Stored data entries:
▽
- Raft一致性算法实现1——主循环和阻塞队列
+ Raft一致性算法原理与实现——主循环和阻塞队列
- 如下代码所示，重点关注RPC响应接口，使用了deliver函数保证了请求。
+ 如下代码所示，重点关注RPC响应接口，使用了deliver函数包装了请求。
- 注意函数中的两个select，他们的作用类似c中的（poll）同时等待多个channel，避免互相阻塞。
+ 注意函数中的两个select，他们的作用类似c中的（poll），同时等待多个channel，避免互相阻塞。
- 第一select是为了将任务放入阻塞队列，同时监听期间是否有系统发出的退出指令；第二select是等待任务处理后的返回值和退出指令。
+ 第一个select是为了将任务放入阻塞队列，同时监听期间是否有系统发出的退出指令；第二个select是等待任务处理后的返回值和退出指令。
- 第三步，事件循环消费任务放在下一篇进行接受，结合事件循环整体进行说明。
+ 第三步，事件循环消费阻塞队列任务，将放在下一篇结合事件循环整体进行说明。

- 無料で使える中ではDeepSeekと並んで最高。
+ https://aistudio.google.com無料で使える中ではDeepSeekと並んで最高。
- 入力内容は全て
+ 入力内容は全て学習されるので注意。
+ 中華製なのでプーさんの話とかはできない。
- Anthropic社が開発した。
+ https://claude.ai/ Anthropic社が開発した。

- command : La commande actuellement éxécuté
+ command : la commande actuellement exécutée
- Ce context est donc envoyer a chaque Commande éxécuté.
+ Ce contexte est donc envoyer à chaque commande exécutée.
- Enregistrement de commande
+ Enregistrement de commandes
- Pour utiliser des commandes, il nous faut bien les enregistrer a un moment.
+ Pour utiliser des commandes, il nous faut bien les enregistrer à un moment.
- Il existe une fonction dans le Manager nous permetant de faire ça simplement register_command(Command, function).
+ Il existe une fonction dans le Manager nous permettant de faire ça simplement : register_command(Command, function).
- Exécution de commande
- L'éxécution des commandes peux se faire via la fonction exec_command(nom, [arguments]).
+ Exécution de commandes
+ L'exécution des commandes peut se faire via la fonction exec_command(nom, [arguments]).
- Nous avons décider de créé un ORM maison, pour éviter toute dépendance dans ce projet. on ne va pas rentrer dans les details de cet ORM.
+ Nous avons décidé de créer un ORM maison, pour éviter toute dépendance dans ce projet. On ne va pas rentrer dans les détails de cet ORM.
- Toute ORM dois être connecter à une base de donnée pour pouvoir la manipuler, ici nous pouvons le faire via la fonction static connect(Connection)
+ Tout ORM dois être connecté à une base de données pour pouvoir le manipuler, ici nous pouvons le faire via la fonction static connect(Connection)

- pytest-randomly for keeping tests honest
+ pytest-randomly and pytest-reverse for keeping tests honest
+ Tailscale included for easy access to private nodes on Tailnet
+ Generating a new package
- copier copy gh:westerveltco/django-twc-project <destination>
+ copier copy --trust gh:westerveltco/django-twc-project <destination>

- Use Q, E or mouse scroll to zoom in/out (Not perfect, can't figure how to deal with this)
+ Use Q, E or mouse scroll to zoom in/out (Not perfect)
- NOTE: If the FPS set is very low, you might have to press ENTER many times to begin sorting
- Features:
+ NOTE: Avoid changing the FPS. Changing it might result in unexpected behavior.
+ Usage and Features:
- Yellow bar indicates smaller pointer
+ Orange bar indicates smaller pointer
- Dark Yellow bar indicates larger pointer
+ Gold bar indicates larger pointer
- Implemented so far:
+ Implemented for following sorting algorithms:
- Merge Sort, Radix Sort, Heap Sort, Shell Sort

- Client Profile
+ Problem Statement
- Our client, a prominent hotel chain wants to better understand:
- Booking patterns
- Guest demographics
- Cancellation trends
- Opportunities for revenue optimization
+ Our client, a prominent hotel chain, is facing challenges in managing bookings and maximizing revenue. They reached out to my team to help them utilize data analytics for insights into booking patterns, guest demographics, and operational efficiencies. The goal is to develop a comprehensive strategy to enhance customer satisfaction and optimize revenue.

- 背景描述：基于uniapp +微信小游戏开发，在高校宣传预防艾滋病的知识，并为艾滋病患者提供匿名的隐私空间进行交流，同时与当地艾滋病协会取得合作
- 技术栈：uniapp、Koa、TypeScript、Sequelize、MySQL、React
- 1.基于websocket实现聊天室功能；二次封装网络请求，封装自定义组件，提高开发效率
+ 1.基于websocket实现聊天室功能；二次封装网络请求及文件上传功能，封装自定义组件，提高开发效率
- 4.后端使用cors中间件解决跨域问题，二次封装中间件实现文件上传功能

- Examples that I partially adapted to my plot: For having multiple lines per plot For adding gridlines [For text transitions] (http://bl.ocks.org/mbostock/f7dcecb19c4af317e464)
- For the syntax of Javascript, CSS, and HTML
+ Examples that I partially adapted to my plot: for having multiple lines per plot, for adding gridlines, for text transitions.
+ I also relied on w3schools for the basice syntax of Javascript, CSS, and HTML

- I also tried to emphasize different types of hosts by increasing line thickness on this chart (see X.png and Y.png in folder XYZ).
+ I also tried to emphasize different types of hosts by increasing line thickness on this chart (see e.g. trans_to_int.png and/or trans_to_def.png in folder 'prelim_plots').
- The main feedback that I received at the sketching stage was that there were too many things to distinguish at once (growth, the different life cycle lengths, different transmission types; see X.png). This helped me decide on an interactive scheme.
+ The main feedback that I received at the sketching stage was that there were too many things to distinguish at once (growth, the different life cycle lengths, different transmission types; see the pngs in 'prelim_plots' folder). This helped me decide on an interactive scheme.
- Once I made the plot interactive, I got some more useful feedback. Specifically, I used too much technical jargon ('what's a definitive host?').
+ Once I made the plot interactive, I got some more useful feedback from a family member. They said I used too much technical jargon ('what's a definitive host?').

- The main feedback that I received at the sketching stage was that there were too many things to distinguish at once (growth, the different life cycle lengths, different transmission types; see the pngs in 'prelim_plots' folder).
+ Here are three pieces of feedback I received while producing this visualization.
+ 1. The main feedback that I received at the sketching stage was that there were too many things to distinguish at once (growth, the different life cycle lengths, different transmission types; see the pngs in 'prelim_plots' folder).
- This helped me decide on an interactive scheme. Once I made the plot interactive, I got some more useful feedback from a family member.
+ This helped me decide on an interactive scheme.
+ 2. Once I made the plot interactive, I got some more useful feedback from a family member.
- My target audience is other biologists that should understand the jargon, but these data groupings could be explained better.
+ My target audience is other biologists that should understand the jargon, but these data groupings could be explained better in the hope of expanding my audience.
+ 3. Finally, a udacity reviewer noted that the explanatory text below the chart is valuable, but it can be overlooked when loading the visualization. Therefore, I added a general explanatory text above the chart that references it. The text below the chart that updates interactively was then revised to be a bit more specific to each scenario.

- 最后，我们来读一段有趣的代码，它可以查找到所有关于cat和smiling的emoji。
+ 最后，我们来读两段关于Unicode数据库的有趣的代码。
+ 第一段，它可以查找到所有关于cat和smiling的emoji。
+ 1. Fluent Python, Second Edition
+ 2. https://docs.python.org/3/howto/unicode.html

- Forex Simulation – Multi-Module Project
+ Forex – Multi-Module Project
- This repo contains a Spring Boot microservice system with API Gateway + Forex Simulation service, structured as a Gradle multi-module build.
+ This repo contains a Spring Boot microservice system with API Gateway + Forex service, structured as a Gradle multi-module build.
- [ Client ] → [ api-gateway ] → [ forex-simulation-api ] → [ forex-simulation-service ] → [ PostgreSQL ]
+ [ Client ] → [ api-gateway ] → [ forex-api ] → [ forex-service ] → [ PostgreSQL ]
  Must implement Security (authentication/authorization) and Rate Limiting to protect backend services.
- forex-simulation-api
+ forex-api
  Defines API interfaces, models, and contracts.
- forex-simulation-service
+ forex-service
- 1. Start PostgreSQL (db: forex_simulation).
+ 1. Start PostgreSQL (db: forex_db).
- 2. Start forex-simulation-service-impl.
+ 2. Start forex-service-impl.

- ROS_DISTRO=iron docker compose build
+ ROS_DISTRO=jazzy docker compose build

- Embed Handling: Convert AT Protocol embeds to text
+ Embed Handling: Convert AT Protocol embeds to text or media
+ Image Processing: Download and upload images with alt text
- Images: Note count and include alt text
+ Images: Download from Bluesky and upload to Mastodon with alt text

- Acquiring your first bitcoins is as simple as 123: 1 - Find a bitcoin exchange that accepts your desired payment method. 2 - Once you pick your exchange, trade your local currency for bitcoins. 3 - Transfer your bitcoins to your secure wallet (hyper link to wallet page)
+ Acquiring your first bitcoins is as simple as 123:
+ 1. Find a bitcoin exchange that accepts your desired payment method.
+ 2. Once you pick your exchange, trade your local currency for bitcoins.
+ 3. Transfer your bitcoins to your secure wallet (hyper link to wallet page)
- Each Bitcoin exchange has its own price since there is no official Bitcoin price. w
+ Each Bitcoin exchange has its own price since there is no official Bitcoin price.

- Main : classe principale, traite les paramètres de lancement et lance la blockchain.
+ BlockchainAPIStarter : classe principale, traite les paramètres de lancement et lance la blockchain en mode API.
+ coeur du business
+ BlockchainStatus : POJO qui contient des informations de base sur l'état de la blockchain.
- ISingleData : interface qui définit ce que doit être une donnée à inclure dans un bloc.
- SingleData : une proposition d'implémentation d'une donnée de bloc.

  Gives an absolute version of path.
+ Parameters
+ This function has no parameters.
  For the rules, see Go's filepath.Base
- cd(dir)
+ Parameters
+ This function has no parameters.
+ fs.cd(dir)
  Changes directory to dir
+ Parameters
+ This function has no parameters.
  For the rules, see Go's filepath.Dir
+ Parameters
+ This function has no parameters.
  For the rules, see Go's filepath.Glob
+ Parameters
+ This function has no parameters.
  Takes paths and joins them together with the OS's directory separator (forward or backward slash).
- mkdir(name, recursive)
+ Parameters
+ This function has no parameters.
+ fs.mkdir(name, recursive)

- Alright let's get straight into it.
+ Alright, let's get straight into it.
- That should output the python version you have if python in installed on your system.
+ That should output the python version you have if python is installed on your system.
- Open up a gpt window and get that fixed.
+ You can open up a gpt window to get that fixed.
△
Retype exactly the lines of the data above that fall between the line with "- Acquiring your" and the line with "de la blockchain.", inclusive, and add nothing.

- Acquiring your first bitcoins is as simple as 123: 1 - Find a bitcoin exchange that accepts your desired payment method. 2 - Once you pick your exchange, trade your local currency for bitcoins. 3 - Transfer your bitcoins to your secure wallet (hyper link to wallet page)
+ Acquiring your first bitcoins is as simple as 123:
+ 1. Find a bitcoin exchange that accepts your desired payment method.
+ 2. Once you pick your exchange, trade your local currency for bitcoins.
+ 3. Transfer your bitcoins to your secure wallet (hyper link to wallet page)
- Each Bitcoin exchange has its own price since there is no official Bitcoin price. w
+ Each Bitcoin exchange has its own price since there is no official Bitcoin price.

- Main : classe principale, traite les paramètres de lancement et lance la blockchain.
+ BlockchainAPIStarter : classe principale, traite les paramètres de lancement et lance la blockchain en mode API.
+ coeur du business
+ BlockchainStatus : POJO qui contient des informations de base sur l'état de la blockchain.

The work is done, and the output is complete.